Detected change data
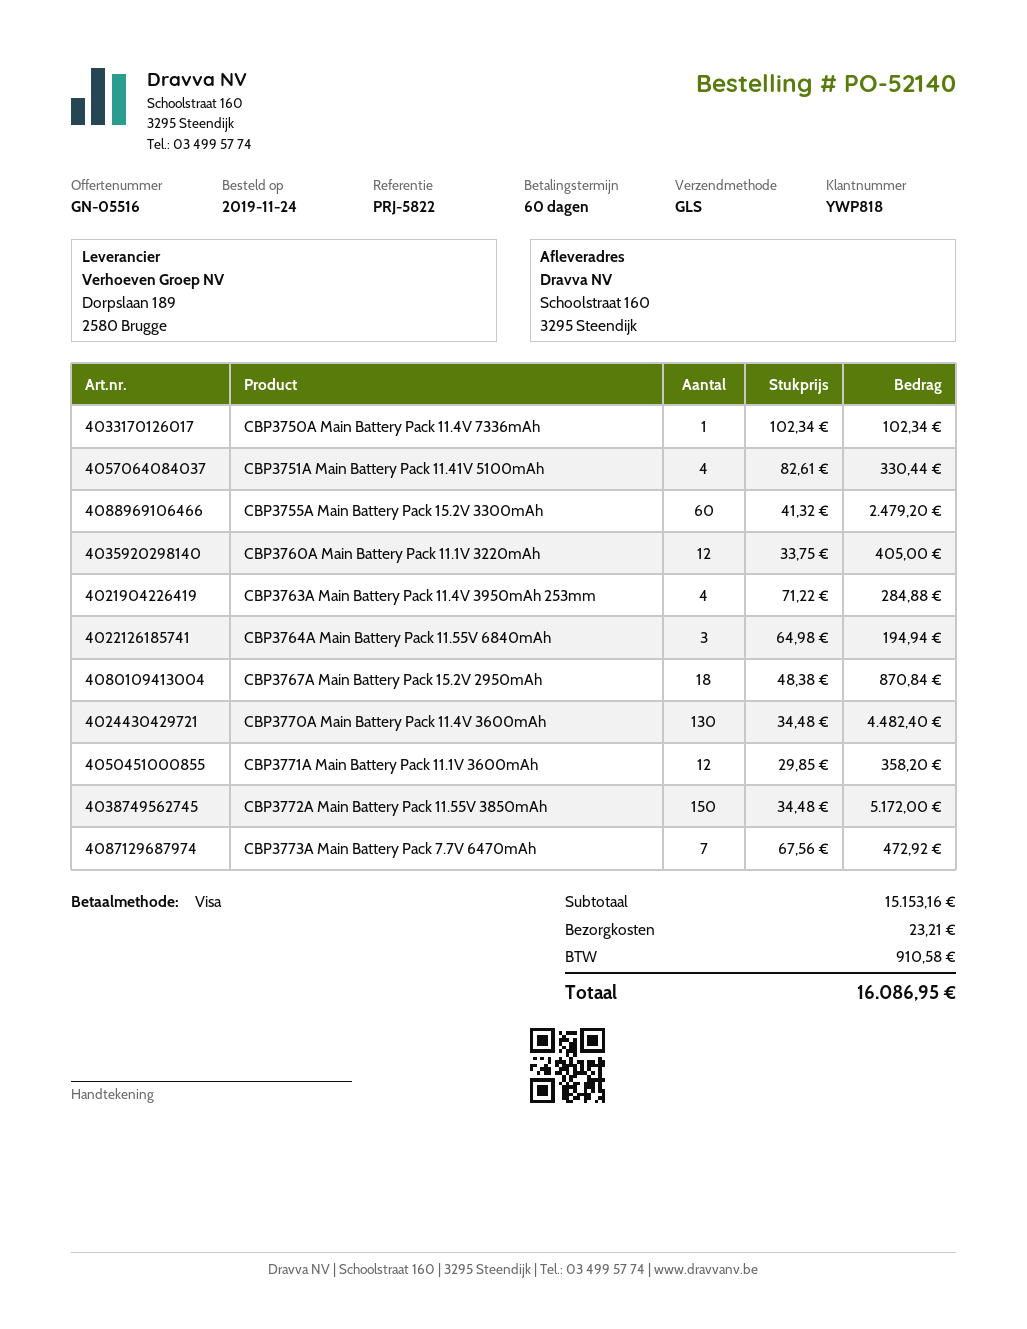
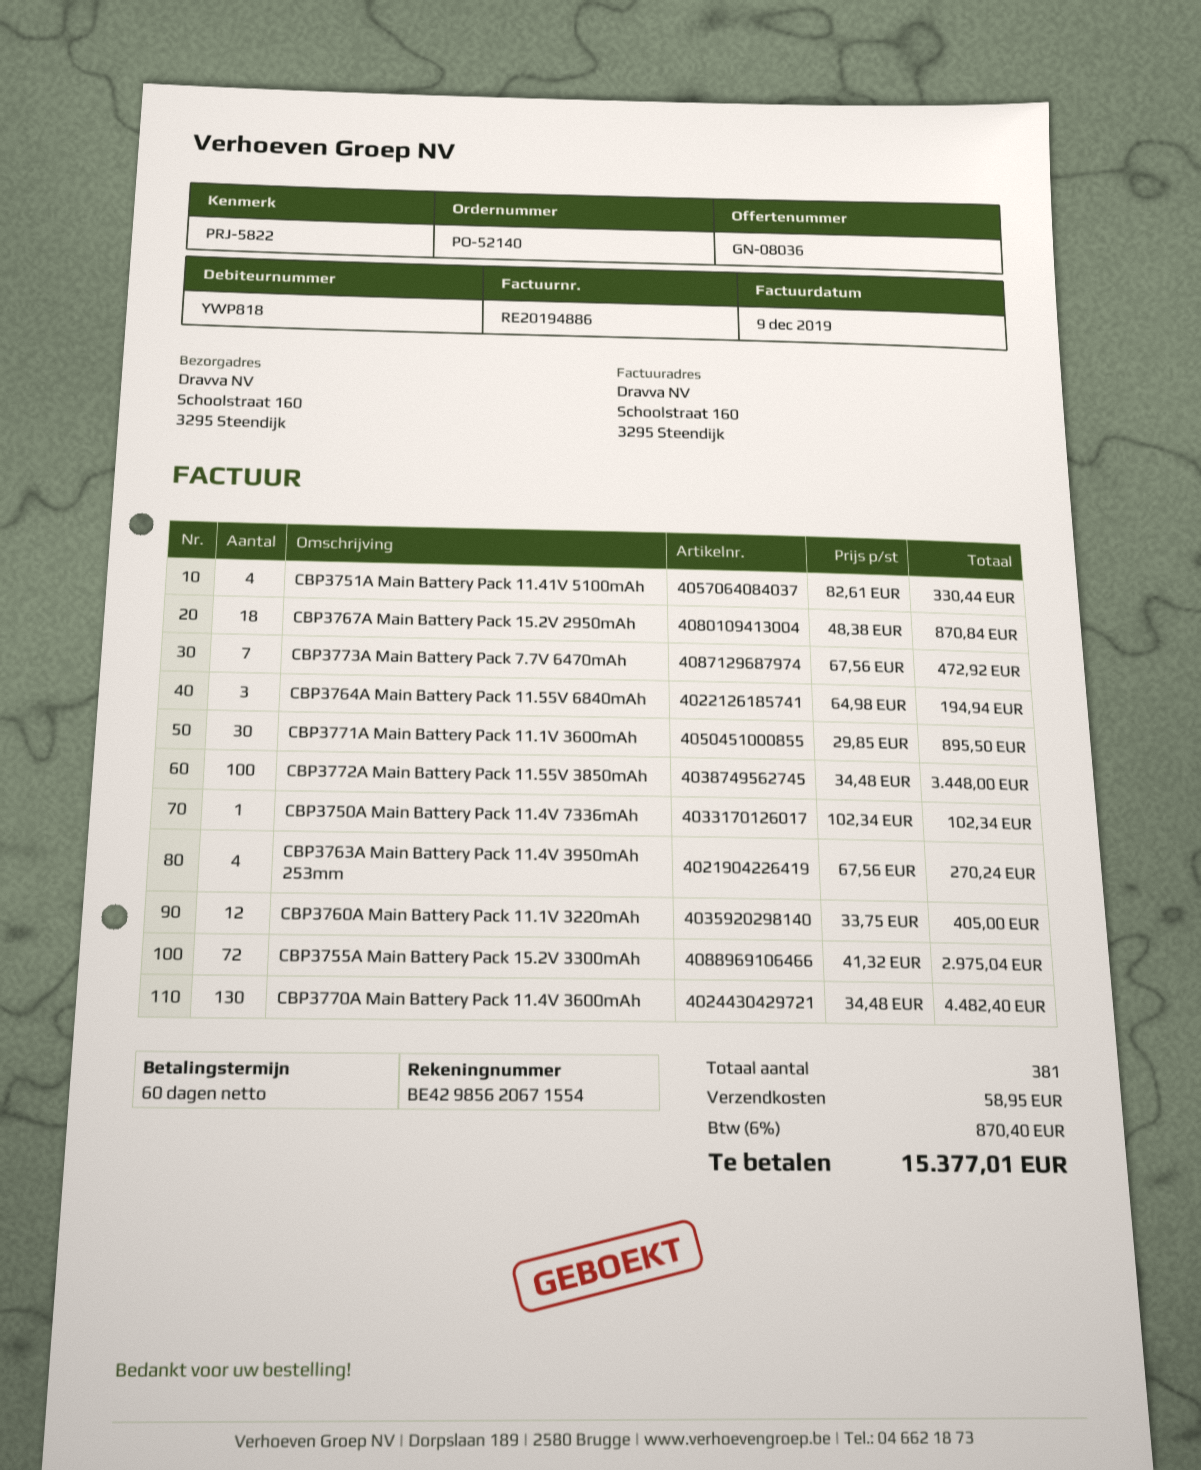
quote number: GN-05516 -> GN-08036
CBP3755A Main Battery Pack 15.2V 3300mAh: 60 x 41.32 = 2479.20 -> 72 x 41.32 = 2975.04
CBP3763A Main Battery Pack 11.4V 3950mAh 253mm: 4 x 71.22 = 284.88 -> 4 x 67.56 = 270.24
CBP3771A Main Battery Pack 11.1V 3600mAh: 12 x 29.85 = 358.20 -> 30 x 29.85 = 895.50
CBP3772A Main Battery Pack 11.55V 3850mAh: 150 x 34.48 = 5172.00 -> 100 x 34.48 = 3448.00
shipping: 23.21 -> 58.95
tax: 910.58 -> 870.40
total: 16086.95 -> 15377.01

Problem -
Give the records above again in full and exactly, but exclude every picture.

Response -
quote number: GN-05516 -> GN-08036
CBP3755A Main Battery Pack 15.2V 3300mAh: 60 x 41.32 = 2479.20 -> 72 x 41.32 = 2975.04
CBP3763A Main Battery Pack 11.4V 3950mAh 253mm: 4 x 71.22 = 284.88 -> 4 x 67.56 = 270.24
CBP3771A Main Battery Pack 11.1V 3600mAh: 12 x 29.85 = 358.20 -> 30 x 29.85 = 895.50
CBP3772A Main Battery Pack 11.55V 3850mAh: 150 x 34.48 = 5172.00 -> 100 x 34.48 = 3448.00
shipping: 23.21 -> 58.95
tax: 910.58 -> 870.40
total: 16086.95 -> 15377.01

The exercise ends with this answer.